«Una tappa sul Sebino è una occasione unica per promozione turistica ed economia»
Di gare, nella sua carriera, ne ha vinte tante: tre Giri, un Tour, una Vuelta, un mondiale, una Roubaix, una Sanremo e due Lombardia, a cui vanno aggiunte un centinaio di manifestazioni in giro per il mondo. Eppure, il successo sulle strade di casa di Bergamo nel corso della 21° tappa del Giro d’Italia 1976 è uno di quelli che Felice Gimondi ricorda con maggior piacere, non solo perché riuscì a lasciarsi alle spalle un certo Eddy Merckx.
«Un corridore come me, concentrato sulla classifica generale, non dovrebbe dare peso ai successi parziali, tuttavia quello sprint davanti al Teatro Donizetti mi ha regalato forti emozioni: correre di fronte al proprio pubblico è tutta un’altra cosa», ammette il campione di Sedrina, ora presidente del Team Mtb Bianchi Countervail.
La Riva del Garda – Iseo potrebbe essere una frazione in cui gli atleti di casa faranno fuoco e fiamme?
«Assolutamente. Un corridore come Mattia Frapporti, essendo di Gavardo, vorrà a tutti i costi mettersi in luce sulle strade della Franciacorta, andando a caccia di un ri- Campione sultato che vale da solo una stagione; ma la lista dei pretendenti è lunga».
Si riferisce ai velocisti, per cui sarà l’ultima chance prima della passerella a Roma?
«Penso ai cacciatori di tappa che, su quelle strade, si allenano spesso».
Anche lei ha un legame forte con Iseo, visto che è sede di arrivo della sua Gimondi Bike. Cosa rappresenta per il territorio l’arrivo del Giro d’Italia?
«Promozione turistica, economica e culturale per un’eccellenza italiana quando si parla di bollicine e buon vino. E questa vetrina mediatica ha anche il merito di inorgoglire di abitanti di quelle località: prendendo esempio dai francesi, anche noi dovremmo imparare ad andare più fieri del nostro Paese, così ben rappresentato dal Giro».
A proposito della Corsa Rosa, la sta seguendo?
«Sì, e ho potuto vedere in azione un Simon Yates che deve fare paura a tutti: sembra l’unico in grado di inventarsi qualcosa in settimana».

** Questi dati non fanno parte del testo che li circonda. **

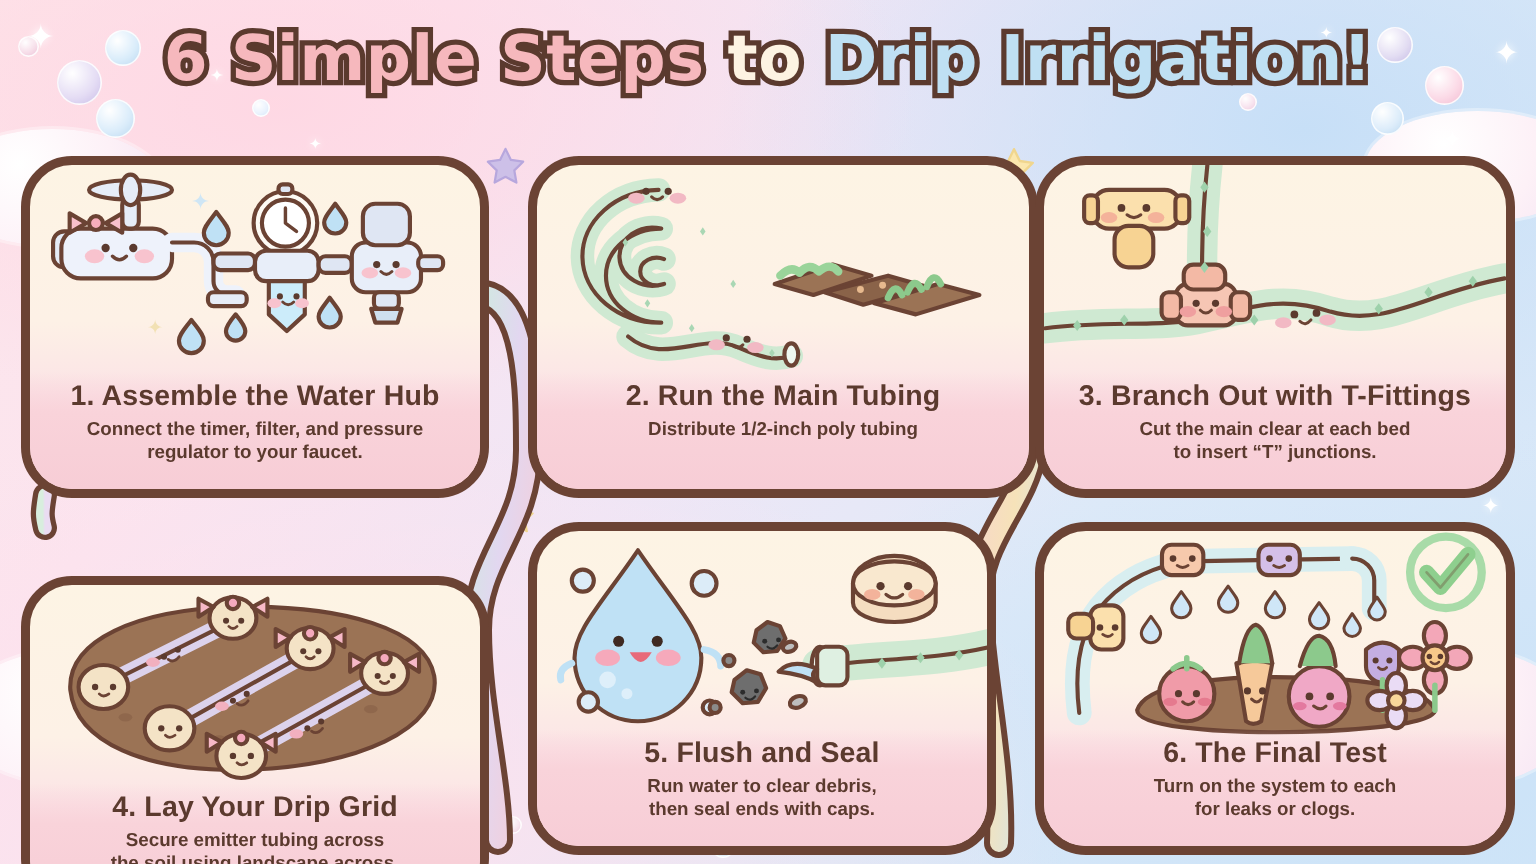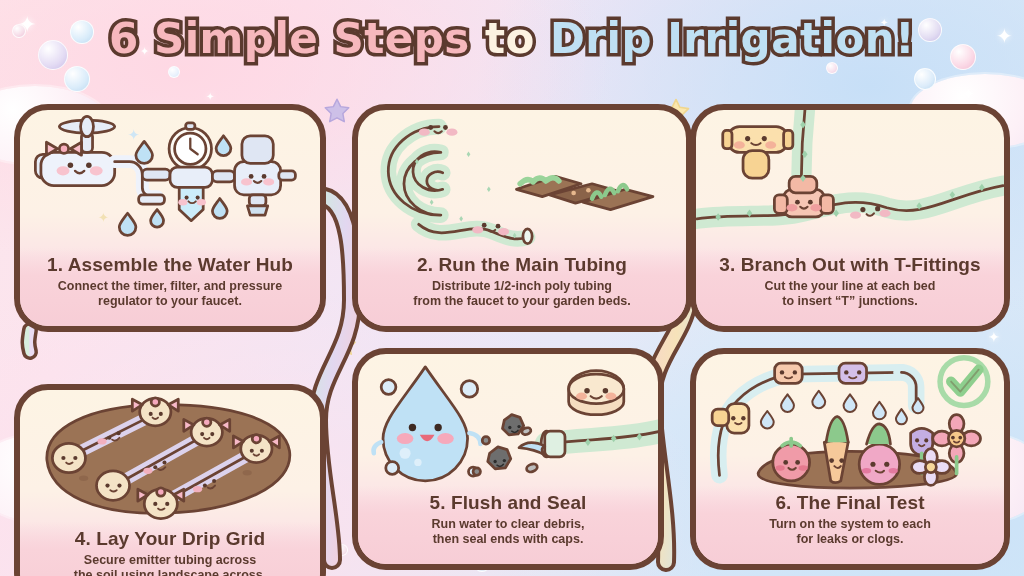--- a/index.html
+++ b/index.html
@@ -277,21 +277,20 @@
           <path d="M222,100 l46,-14 l30,8 l-46,14 z" fill="#9b7355"></path>
           <path d="M232,96 q5,-12 10,-2 M246,92 q5,-12 10,-2 M260,88 q5,-12 10,-2" stroke="#8cc98c" stroke-width="5"></path>
         </g>
       </g>
     </svg>
   </div>
   <div class="cap">
     <h3>2. Run the Main Tubing</h3>
     <p>
       <span>Distribute 1/2-inch poly tubing</span><br>
-      <span>from the faucet to your garden beds.</span>
     </p>
   </div>
 </div>
 
 <div class="panel" id="p3">
   <div class="art">
     <svg class="ill" viewBox="0 0 320 154">
       <g stroke="#6b4334" stroke-width="3" fill="none" stroke-linecap="round" stroke-linejoin="round">
 
         <path d="M-6,118 C40,112 80,118 110,110 C150,100 170,96 200,106 C240,118 270,92 326,82" stroke="#cfe9d2" stroke-width="22"></path>
@@ -342,21 +341,21 @@
           <path d="M106,16 l3,-4 3,4 -3,4z"></path>
             <path d="M108,48 l3,-4 3,4 -3,4z"></path>
           <path d="M106,74 l3,-4 3,4 -3,4z"></path>
         </g>
       </g>
     </svg>
   </div>
   <div class="cap">
     <h3>3. Branch Out with T-Fittings</h3>
     <p>
-      <span>Cut the your line at each bed</span><br>
+      <span>Cut the main clear at each bed</span><br>
       <span>to insert “T” junctions.</span>
     </p>
   </div>
 </div>
 
 <div class="panel" id="p4">
   <div class="art">
     <svg class="ill" viewBox="0 0 312 148">
       <g stroke="#6b4334" stroke-width="3" stroke-linejoin="round" stroke-linecap="round">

È l’inglese il suo favorito? «No, se devo fare un nome mi gioco quello di Tom Dumoulin: solido in salita, imbattibile a cronometro; mi ricorda il sottoscritto al Giro del 1976, quello che mi aggiudicai grazie all’ultima crono».
Poche speranze per gli italiani?
«Siamo partiti bene con gli exploit di Viviani e Battaglin; positive anche le prove di Formolo e Pozzovivo, che potrà giocarsi un posto tra i primi cinque. Dubito però che a Roma vedremo brindare un nostro rappresentante».
Colpa della globalizzazione che ha ridotto i corridori italiani tra i professionisti?
«Più che colpe, parlerei di un processo inevitabile e che, seppur con qualche stortura, ha permesso al ciclismo di diventare uno sport conosciuto e apprezzato in tutto il mondo».
Di questo ciclismo moderno cosa non le piace?
«I tempi della giustizia sportiva: è ridicolo che la vicenda Froome non si sia risolta prima del Giro. Bisogna capire come gestire queste indagini, evitando se possibile le squalifiche retroattive».
Se invece dovesse indicare un aspetto positivo?
«Il fatto che, nonostante tutti gli scandali, il ciclismo sia ancora uno sport popolare, apprezzato e praticato da molti italiani. E la diffusione della mtb, anche a pedalata assistita, contribuirà alla crescita di questo movimento e alla promozione di una nuova viabilità: sostenibile, sana e a misura d’uomo».